2. Your BioLife Nature’s Supplements brand Vitami-Life, Bio Multivitamin, Detoxifier 3, Desintoxicador #3, Bio Tropic, and Tropic-Aid products are misbranded within the meaning of section 403(f) of the Act [21 U.S.C. §343(f)] because the product labels contain information in two languages but does not repeat all the required information in both languages. As required by 21 CFR 101.15(c), if a product label contains any representation in a foreign language or foreign characters, all words, statements, and other information required by or under authority of the Act to appear on the label must appear in the foreign language.

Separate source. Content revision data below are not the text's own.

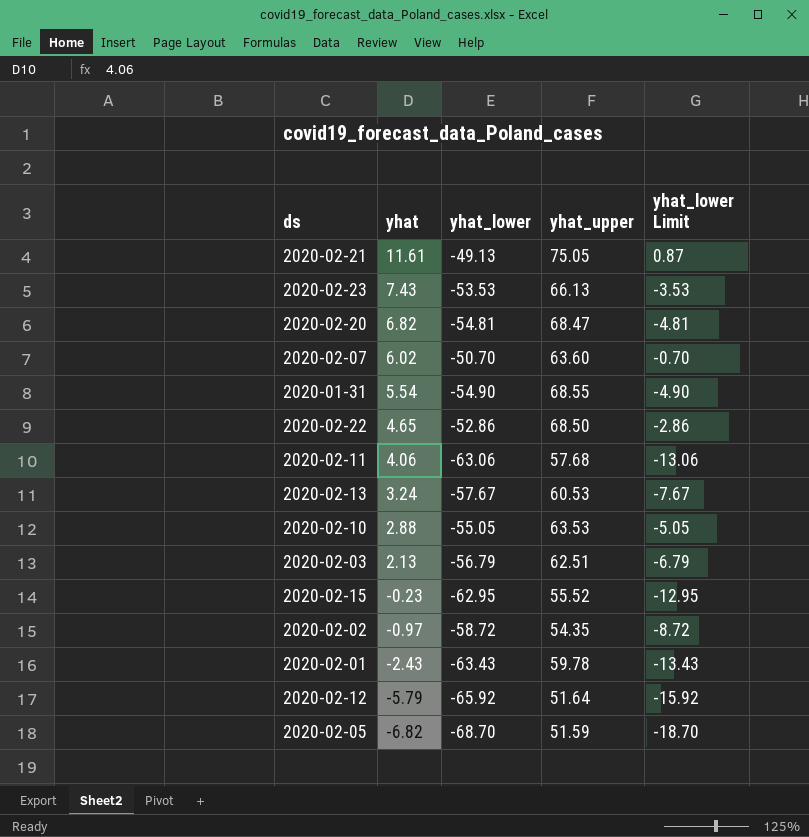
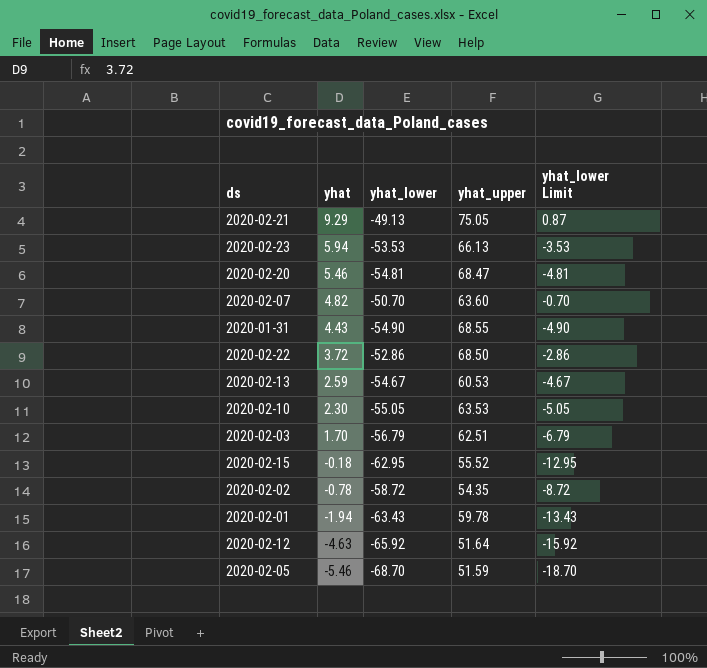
row 2020-02-11: 4.06 | -63.06 | 57.68 | -13.06 -> none
2020-02-21 | yhat: 11.61 -> 9.29
2020-02-23 | yhat: 7.43 -> 5.94
2020-02-20 | yhat: 6.82 -> 5.46
2020-02-07 | yhat: 6.02 -> 4.82
2020-01-31 | yhat: 5.54 -> 4.43
2020-02-22 | yhat: 4.65 -> 3.72
2020-02-13 | yhat: 3.24 -> 2.59
2020-02-13 | yhat_lower: -57.67 -> -54.67
2020-02-13 | yhat_lower Limit: -7.67 -> -4.67
2020-02-10 | yhat: 2.88 -> 2.30
2020-02-03 | yhat: 2.13 -> 1.70
2020-02-15 | yhat: -0.23 -> -0.18
2020-02-02 | yhat: -0.97 -> -0.78
2020-02-01 | yhat: -2.43 -> -1.94
2020-02-12 | yhat: -5.79 -> -4.63
2020-02-05 | yhat: -6.82 -> -5.46

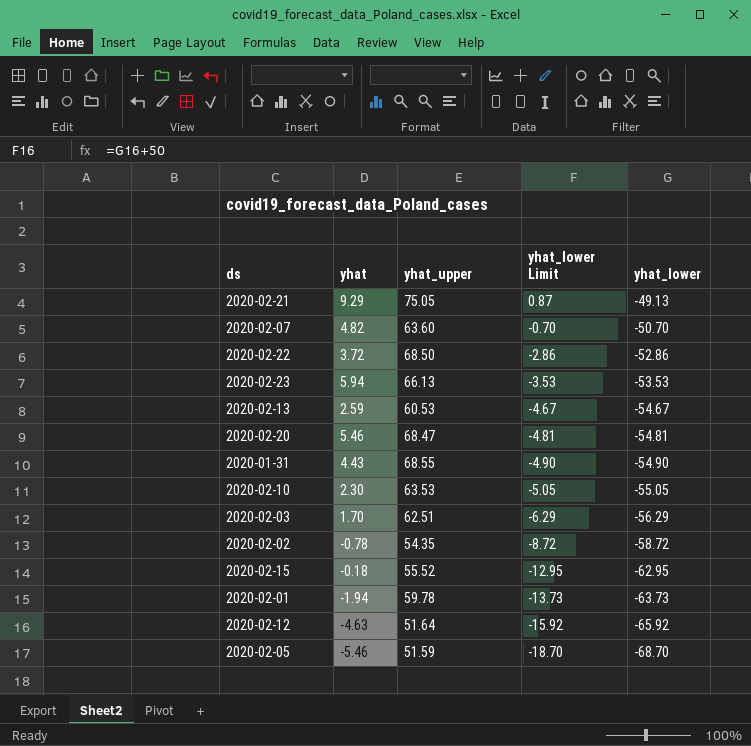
row order: yhat descending -> yhat_lower Limit descending
column yhat_lower | position: 3 -> 5
2020-02-03 | yhat_lower Limit: -6.79 -> -6.29
2020-02-03 | yhat_lower: -56.79 -> -56.29
2020-02-01 | yhat_lower Limit: -13.43 -> -13.73
2020-02-01 | yhat_lower: -63.43 -> -63.73

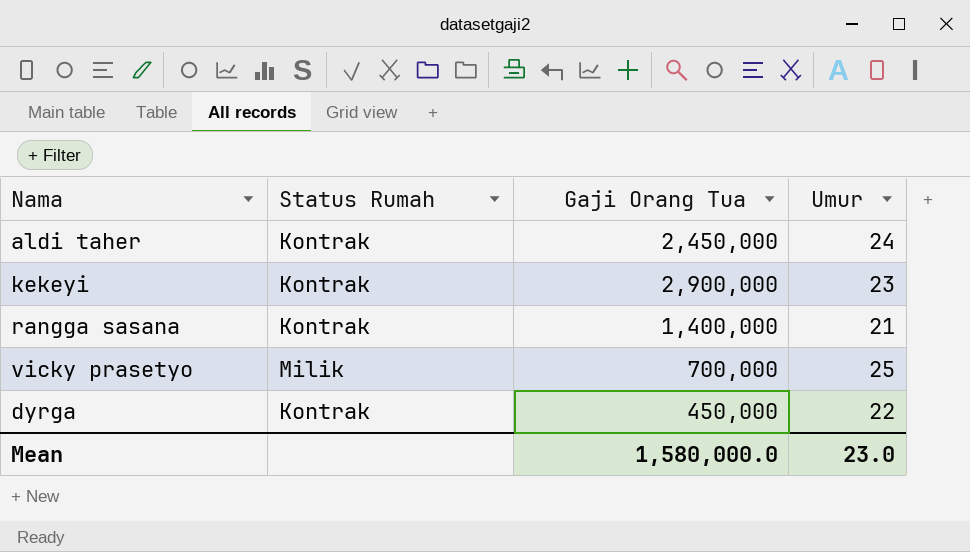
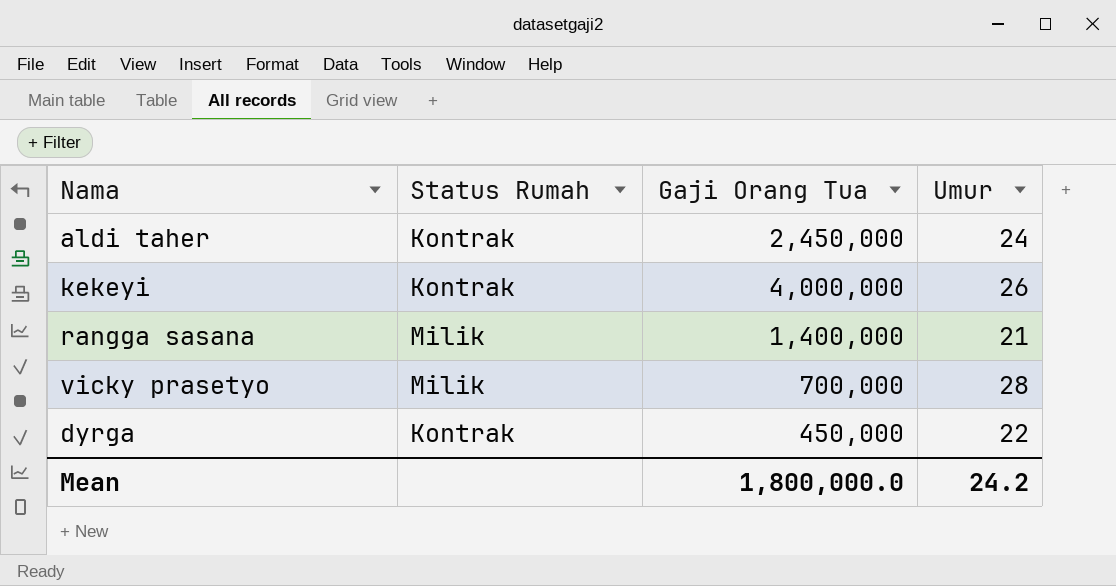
kekeyi | Gaji Orang Tua: 2,900,000 -> 4,000,000
kekeyi | Umur: 23 -> 26
rangga sasana | Status Rumah: Kontrak -> Milik
vicky prasetyo | Umur: 25 -> 28
Mean | Gaji Orang Tua: 1,580,000.0 -> 1,800,000.0
Mean | Umur: 23.0 -> 24.2

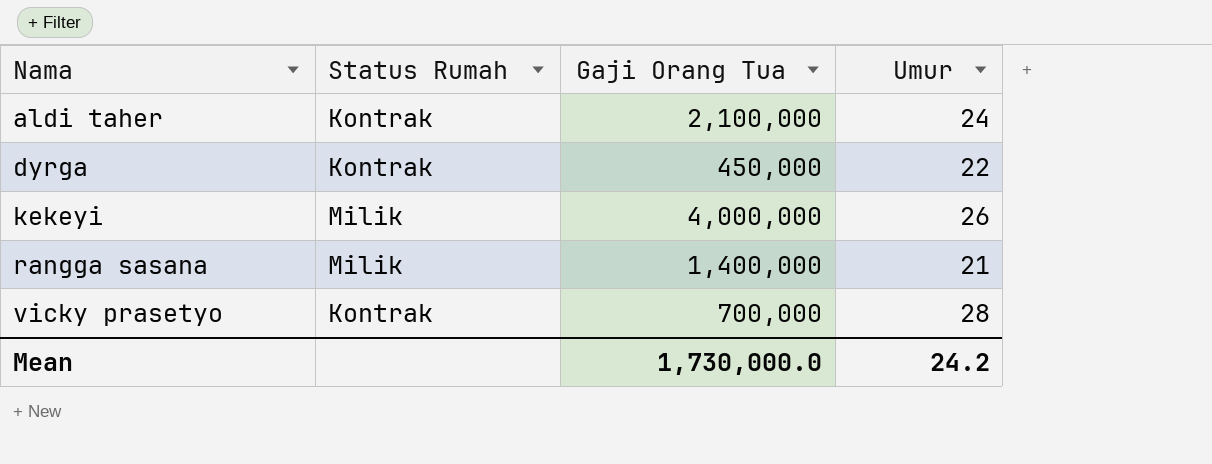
row order: none -> Nama ascending
aldi taher | Gaji Orang Tua: 2,450,000 -> 2,100,000
kekeyi | Status Rumah: Kontrak -> Milik
vicky prasetyo | Status Rumah: Milik -> Kontrak
Mean | Gaji Orang Tua: 1,800,000.0 -> 1,730,000.0

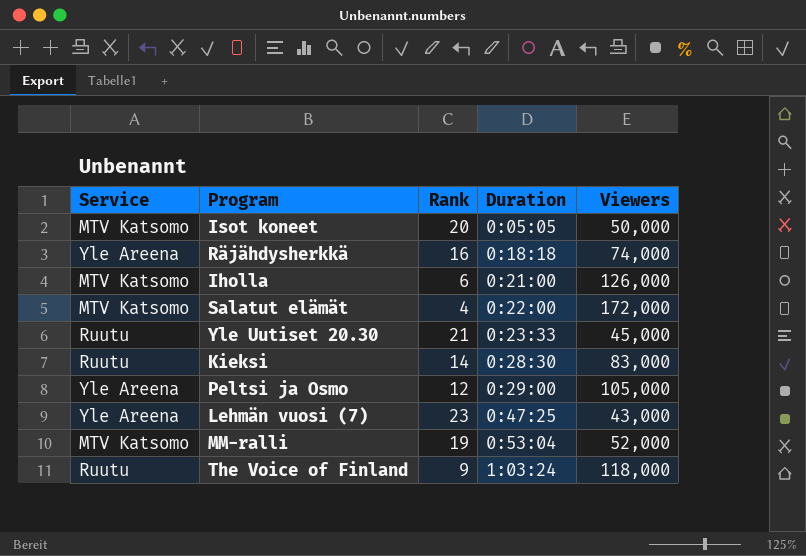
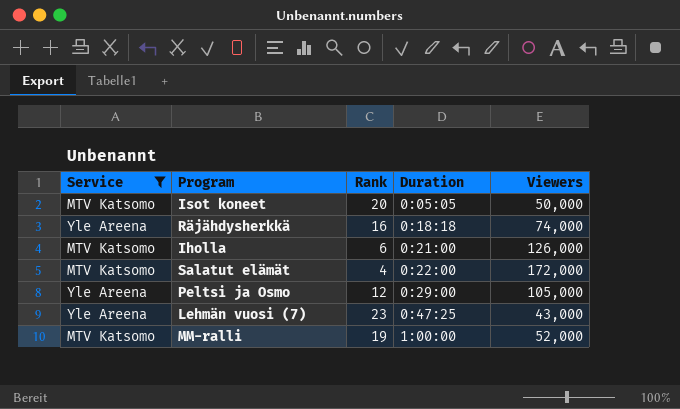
filter: none -> Service != Ruutu
MM-ralli | Duration: 0:53:04 -> 1:00:00

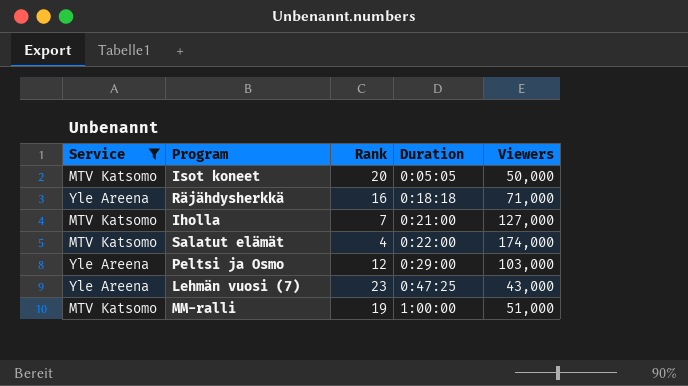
Räjähdysherkkä | Viewers: 74,000 -> 71,000
Iholla | Rank: 6 -> 7
Iholla | Viewers: 126,000 -> 127,000
Salatut elämät | Viewers: 172,000 -> 174,000
Peltsi ja Osmo | Viewers: 105,000 -> 103,000
MM-ralli | Viewers: 52,000 -> 51,000

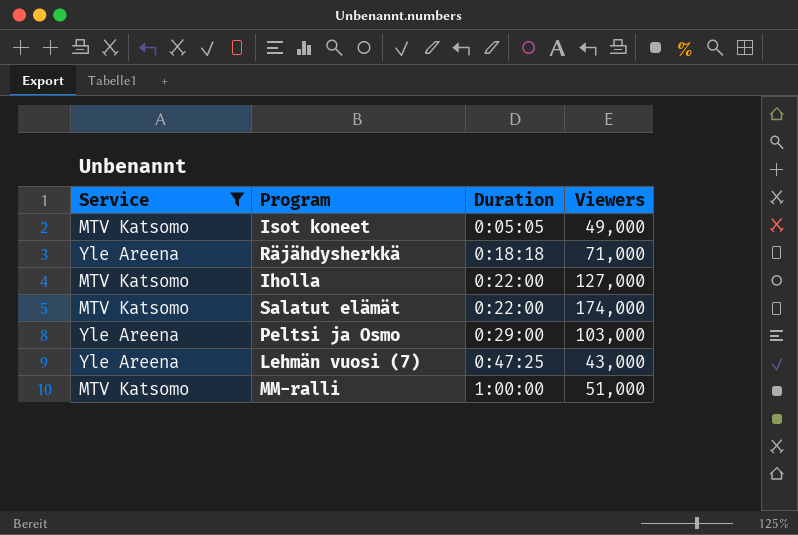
column Rank | position: 3 -> none
Isot koneet | Viewers: 50,000 -> 49,000
Iholla | Duration: 0:21:00 -> 0:22:00

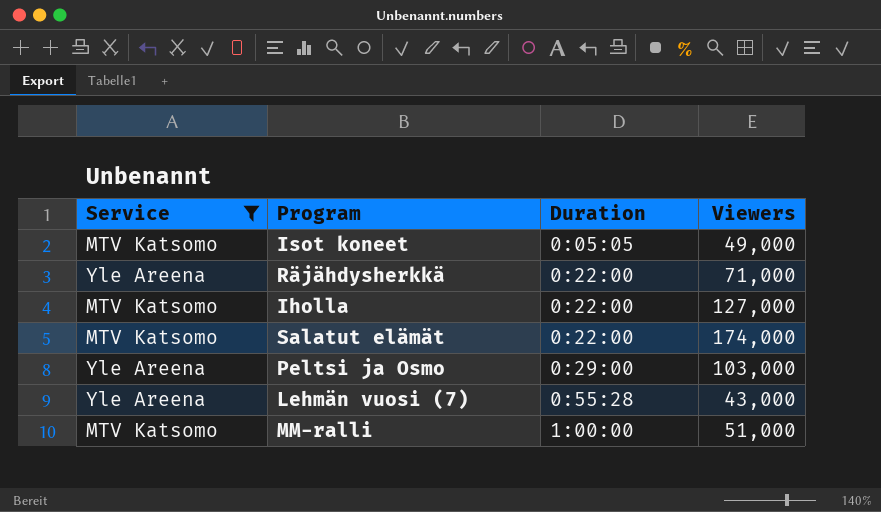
Räjähdysherkkä | Duration: 0:18:18 -> 0:22:00
Lehmän vuosi (7) | Duration: 0:47:25 -> 0:55:28

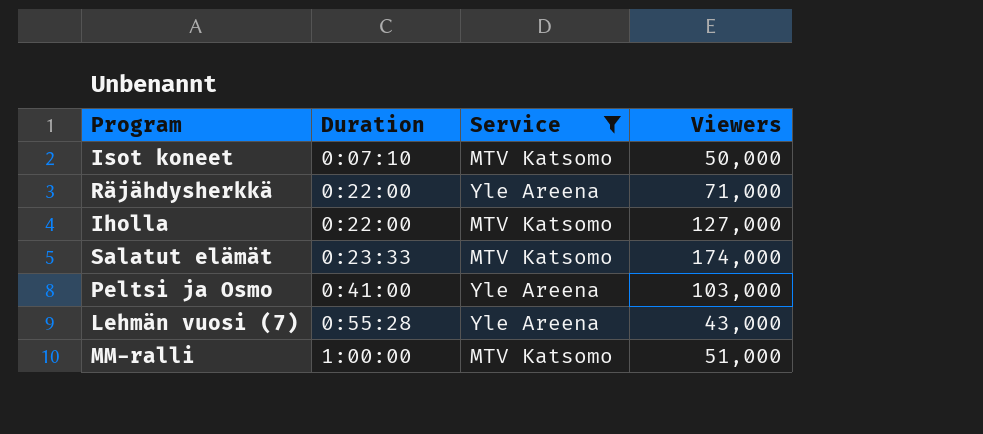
column Service | position: 1 -> 3
Isot koneet | Duration: 0:05:05 -> 0:07:10
Isot koneet | Viewers: 49,000 -> 50,000
Salatut elämät | Duration: 0:22:00 -> 0:23:33
Peltsi ja Osmo | Duration: 0:29:00 -> 0:41:00

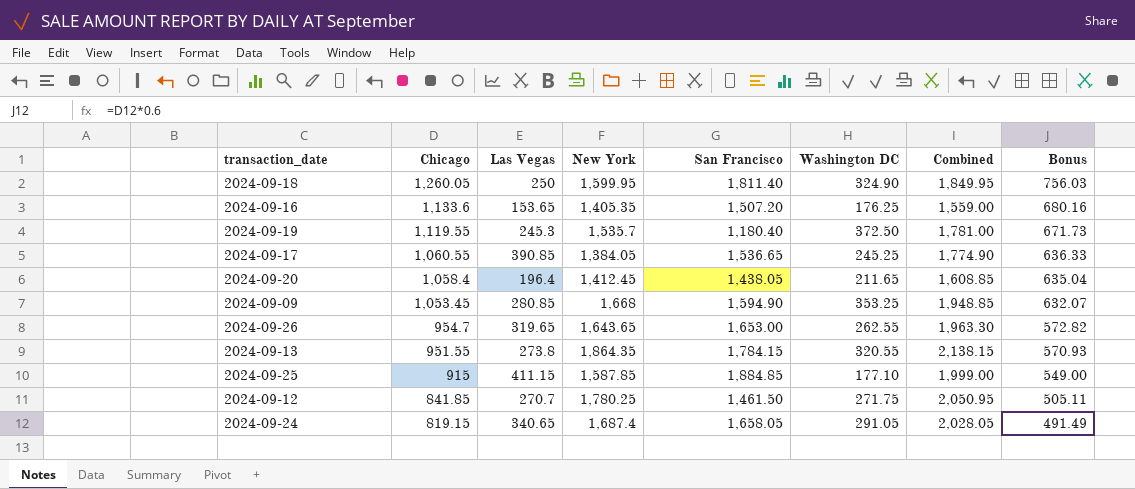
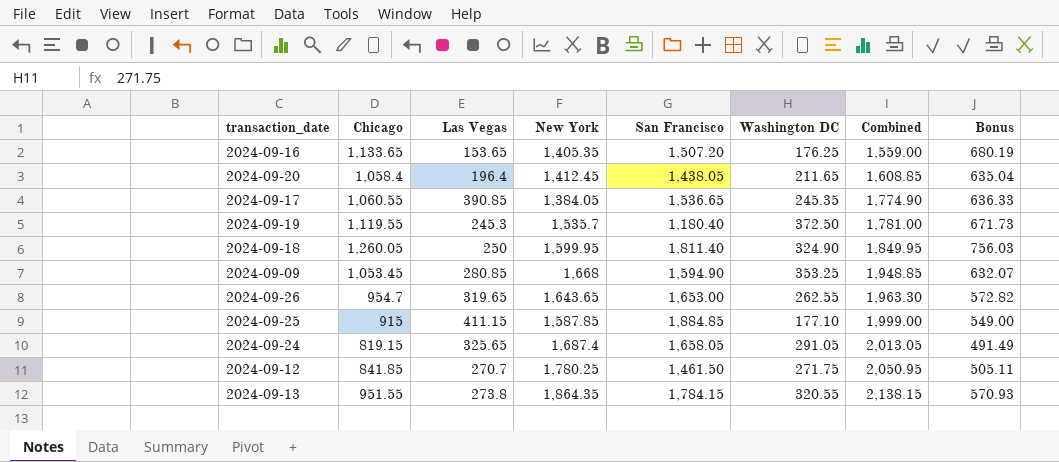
row order: Chicago descending -> Combined ascending
2024-09-16 | Chicago: 1,133.6 -> 1,133.65
2024-09-16 | Bonus: 680.16 -> 680.19
2024-09-17 | Washington DC: 245.25 -> 245.35
2024-09-24 | Las Vegas: 340.65 -> 325.65
2024-09-24 | Combined: 2,028.05 -> 2,013.05

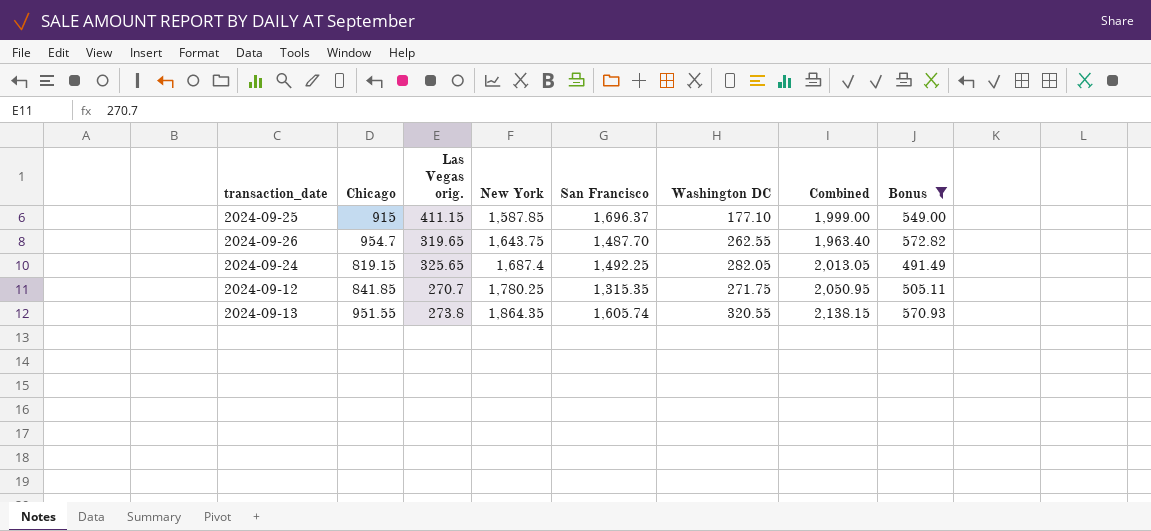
filter: none -> Bonus <= 572.82
row order: Combined ascending -> New York ascending
column name: Las Vegas -> Las Vegas orig.
2024-09-25 | San Francisco: 1,884.85 -> 1,696.37
2024-09-26 | New York: 1,643.65 -> 1,643.75
2024-09-26 | San Francisco: 1,653.00 -> 1,487.70
2024-09-26 | Combined: 1,963.30 -> 1,963.40
2024-09-24 | San Francisco: 1,658.05 -> 1,492.25
2024-09-24 | Washington DC: 291.05 -> 282.05
2024-09-12 | San Francisco: 1,461.50 -> 1,315.35
2024-09-13 | San Francisco: 1,784.15 -> 1,605.74

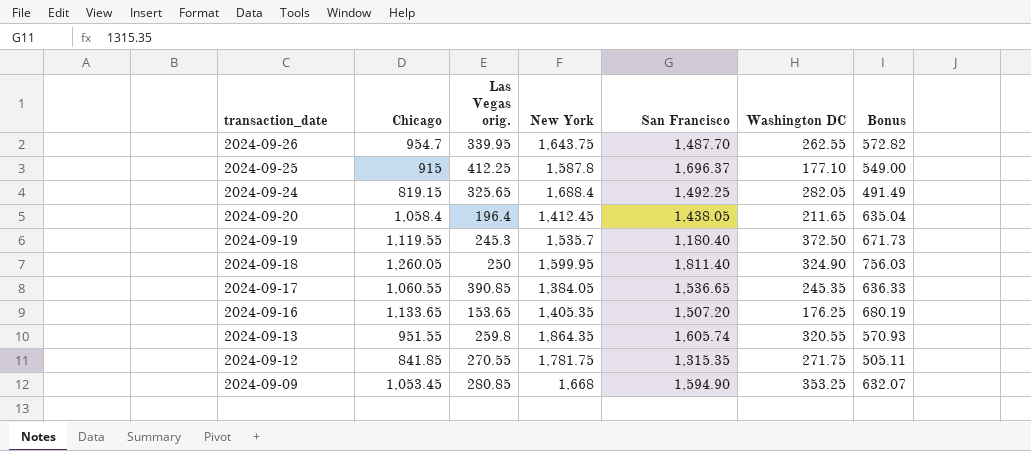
filter: Bonus <= 572.82 -> none
row order: New York ascending -> transaction_date descending
column Combined | formula: [Las Vegas orig.] + [New York] -> none
2024-09-26 | Las Vegas orig.: 319.65 -> 339.95
2024-09-25 | Las Vegas orig.: 411.15 -> 412.25
2024-09-25 | New York: 1,587.85 -> 1,587.8
2024-09-24 | New York: 1,687.4 -> 1,688.4
2024-09-13 | Las Vegas orig.: 273.8 -> 259.8
2024-09-12 | Las Vegas orig.: 270.7 -> 270.55
2024-09-12 | New York: 1,780.25 -> 1,781.75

3. Your BioLife Nature’s Supplements brand Vitami-Life and Desintoxicador #3 products are misbranded within the meaning of Section 403(e)(1) of the Act [21 U.S.C. § 343 (e)(1)] in that their labels fail to list the name and place of business of the manufacturer, packer, or distributor in accordance with 21 CFR 101.5.
4. Your BioLife Nature’s Supplements brand Vitami-Life, Bio Multivitamins, Detoxifier 3, Desintoxicador #3, and Tropic-Aid products are misbranded within the meaning of Section 403(q)(1)(B) because the labels fail to list the servings per container under the serving size on the left hand side of the nutrition label or fails to include this information as part of the net quantity of contents declaration in accordance with 21 CFR 101.36(b)(1)(ii).
Specifically,
a. The Vitami-Life and Tropic-Aid labels fail to list the servings per container.
b. For the Bio Multivitamins and Detoxifier 3 products, the servings per container is incorrect. The serving size is listed as 2 capsules and the net quantity of contents for the container is 60 capsules. Therefore, the servings per container should be 30, not 60.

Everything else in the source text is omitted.